[Edit difference data]
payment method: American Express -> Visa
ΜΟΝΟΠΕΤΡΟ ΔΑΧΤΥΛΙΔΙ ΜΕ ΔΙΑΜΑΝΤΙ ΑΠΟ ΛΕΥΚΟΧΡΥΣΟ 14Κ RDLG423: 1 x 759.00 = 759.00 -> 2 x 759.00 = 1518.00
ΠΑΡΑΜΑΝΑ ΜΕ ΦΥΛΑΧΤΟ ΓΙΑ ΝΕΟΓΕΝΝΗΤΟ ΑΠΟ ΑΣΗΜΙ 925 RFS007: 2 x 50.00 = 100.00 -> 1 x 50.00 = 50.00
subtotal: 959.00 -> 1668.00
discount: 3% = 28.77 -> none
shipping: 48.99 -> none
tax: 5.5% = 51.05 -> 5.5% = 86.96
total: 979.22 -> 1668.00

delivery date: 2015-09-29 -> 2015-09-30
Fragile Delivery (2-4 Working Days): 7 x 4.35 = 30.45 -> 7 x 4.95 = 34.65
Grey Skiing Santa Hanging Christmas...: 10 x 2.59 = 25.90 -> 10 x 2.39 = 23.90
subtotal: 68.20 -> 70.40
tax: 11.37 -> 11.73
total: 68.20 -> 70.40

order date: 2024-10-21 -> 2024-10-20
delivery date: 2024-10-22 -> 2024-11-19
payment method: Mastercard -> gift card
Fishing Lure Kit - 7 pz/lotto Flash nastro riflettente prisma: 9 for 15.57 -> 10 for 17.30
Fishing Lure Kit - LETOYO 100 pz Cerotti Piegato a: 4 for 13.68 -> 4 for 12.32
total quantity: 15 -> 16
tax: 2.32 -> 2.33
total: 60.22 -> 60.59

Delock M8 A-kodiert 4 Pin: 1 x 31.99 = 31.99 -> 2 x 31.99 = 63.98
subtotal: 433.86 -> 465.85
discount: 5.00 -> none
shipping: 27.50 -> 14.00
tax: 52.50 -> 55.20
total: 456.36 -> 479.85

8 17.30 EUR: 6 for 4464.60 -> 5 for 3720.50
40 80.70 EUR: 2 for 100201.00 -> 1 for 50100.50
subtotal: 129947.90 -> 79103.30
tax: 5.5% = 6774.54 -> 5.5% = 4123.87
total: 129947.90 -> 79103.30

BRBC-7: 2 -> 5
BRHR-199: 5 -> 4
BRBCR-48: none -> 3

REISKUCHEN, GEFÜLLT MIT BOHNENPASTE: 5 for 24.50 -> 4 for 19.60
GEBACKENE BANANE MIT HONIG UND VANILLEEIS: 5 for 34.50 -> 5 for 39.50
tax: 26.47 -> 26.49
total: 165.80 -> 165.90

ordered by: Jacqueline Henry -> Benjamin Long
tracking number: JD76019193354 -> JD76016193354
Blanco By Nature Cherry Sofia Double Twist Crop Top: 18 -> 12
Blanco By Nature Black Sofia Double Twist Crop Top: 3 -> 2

▶ WHAT THIS TASK INVOLVES: Exactly how many lines of the records hold "date"? Give the number without any words.

▶ ANSWER FOR THE TASK: 3